When did you join the Xen Project and why/how is your organizations involved?
My journey with Xen Project has been ~13 years now (since 2005), with a focus on hardware-assisted virtualization using Intel® Virtualization Technology (Intel® VT). I’m acting as the maintainer for VT-x/VT-d sub-system in the Xen Project community. The Xen Project is the first open source virtualization project embracing Intel® VT and is a leading community in demonstrating new hardware virtualization features.
How does your involvement benefit your company?
Working with open source communities can definitely bring great value to the whole ecosystem around new technologies, which Intel debuts every year. For example, being the pioneer on Intel® VT, the success in the Xen Project accelerated the market transition from software-based virtualization (binary translation, para-virtualization, etc.) to hardware-assisted virtualization (HVM, PVH, etc.). Hardware-assisted virtualization helps with reduced maintenance overhead, full guest OS compatibility, and better performance.

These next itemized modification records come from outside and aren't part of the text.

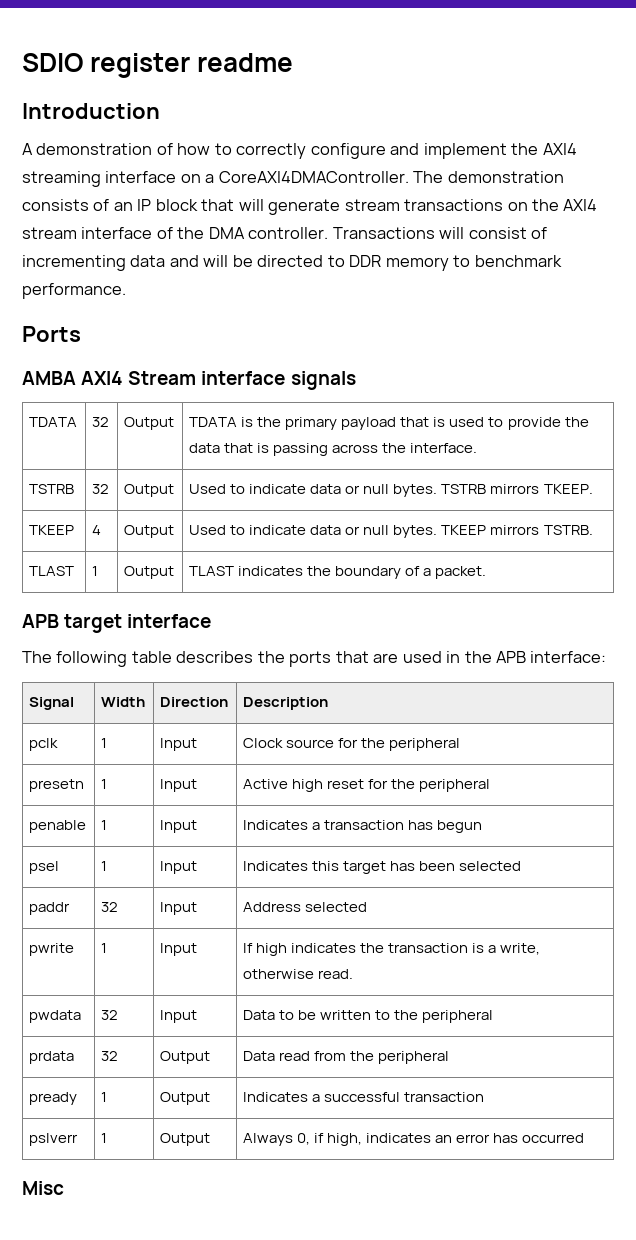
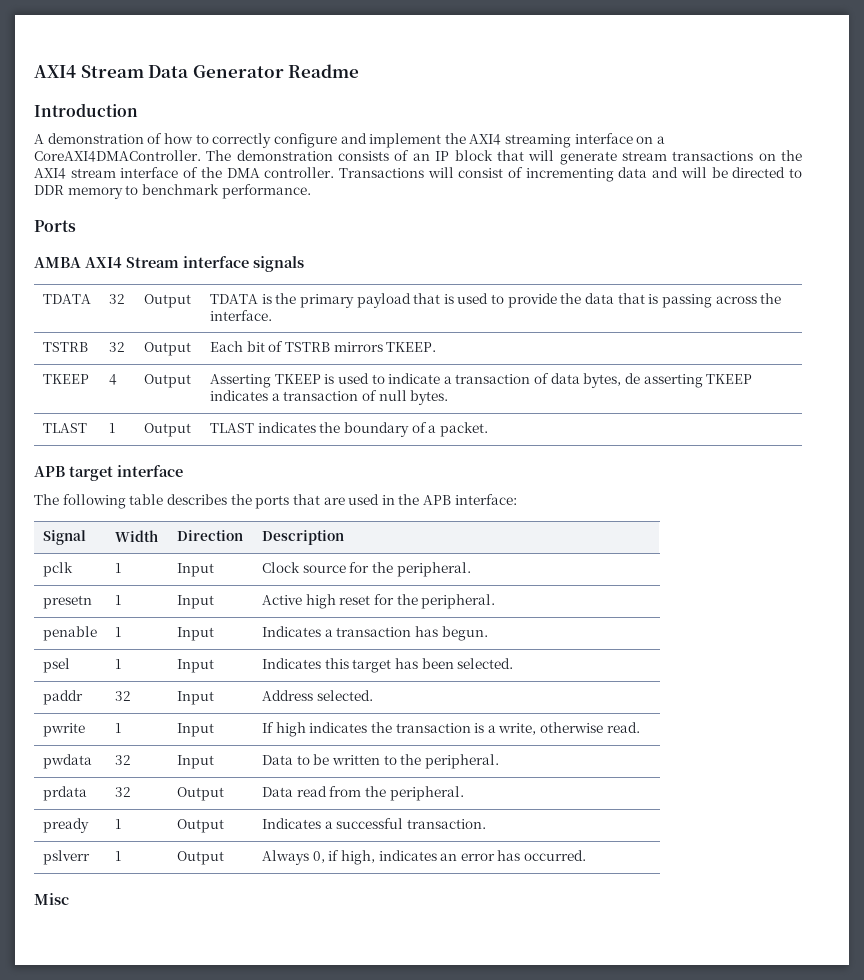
- SDIO register readme
+ AXI4 Stream Data Generator Readme
- TSTRB | 32 | Output | Used to indicate data or null bytes. TSTRB mirrors TKEEP.
+ TSTRB | 32 | Output | Each bit of TSTRB mirrors TKEEP.
- TKEEP | 4 | Output | Used to indicate data or null bytes. TKEEP mirrors TSTRB.
+ TKEEP | 4 | Output | Asserting TKEEP is used to indicate a transaction of data bytes, de asserting TKEEP indicates a transaction of null bytes.
- pclk | 1 | Input | Clock source for the peripheral
+ pclk | 1 | Input | Clock source for the peripheral.
- presetn | 1 | Input | Active high reset for the peripheral
+ presetn | 1 | Input | Active high reset for the peripheral.
- penable | 1 | Input | Indicates a transaction has begun
+ penable | 1 | Input | Indicates a transaction has begun.
- psel | 1 | Input | Indicates this target has been selected
+ psel | 1 | Input | Indicates this target has been selected.
- paddr | 32 | Input | Address selected
+ paddr | 32 | Input | Address selected.
- pwdata | 32 | Input | Data to be written to the peripheral
+ pwdata | 32 | Input | Data to be written to the peripheral.
- prdata | 32 | Output | Data read from the peripheral
+ prdata | 32 | Output | Data read from the peripheral.
- pready | 1 | Output | Indicates a successful transaction
+ pready | 1 | Output | Indicates a successful transaction.
- pslverr | 1 | Output | Always 0, if high, indicates an error has occurred
+ pslverr | 1 | Output | Always 0, if high, indicates an error has occurred.

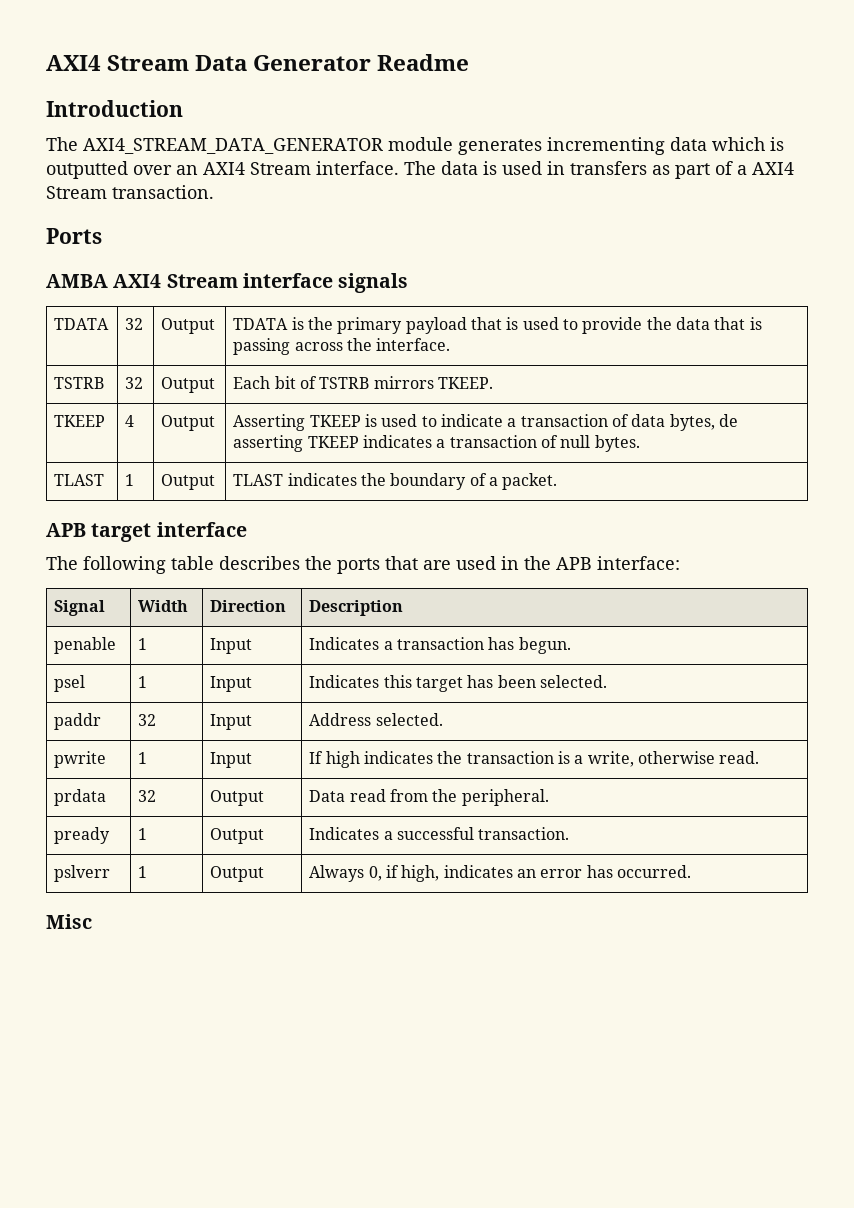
- A demonstration of how to correctly configure and implement the AXI4 streaming interface on a CoreAXI4DMAController. The demonstration consists of an IP block that will generate stream transactions on the AXI4 stream interface of the DMA controller. Transactions will consist of incrementing data and will be directed to DDR memory to benchmark performance.
+ The AXI4_STREAM_DATA_GENERATOR module generates incrementing data which is outputted over an AXI4 Stream interface. The data is used in transfers as part of a AXI4 Stream transaction.
- pclk | 1 | Input | Clock source for the peripheral.
- presetn | 1 | Input | Active high reset for the peripheral.
- pwdata | 32 | Input | Data to be written to the peripheral.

How does the Xen Project’s technology help your business?
The ecosystem built around the Xen Project is definitely helpful in generating demand of Intel servers (with Intel® VT).
What are some of the major changes you see with virtualization and the transition to cloud native computing?
While virtualization technology has become the fundamental building block in the Cloud, there is still a major gap regarding I/O capabilities when comparing virtualized environment to bare metal. Although network and storage virtualization has been in place for years, efficient virtualization and sharing of new booming accelerators (GPU, NVMe, FPGA, QAT, etc.) are still not widely available. The ceiling of what cloud-native computing can achieve could be severely limited, if disconnected from powerful accelerators existing in the physical server.
What advice would you give someone considering joining the Xen Project?
The Xen Project is possibly one of the most successful open source virtualization projects in the world. The mature community and rich features accumulated in the decade plus the project has been in existence has provided a strong foundation to save you time either in developing a value-add business or exploiting new virtualization research.
What excites you most about the future of Xen?
I’m excited by the fact that the Xen Project keeps embracing new innovations, e.g. PVH, XenGT, etc., and penetrating new markets.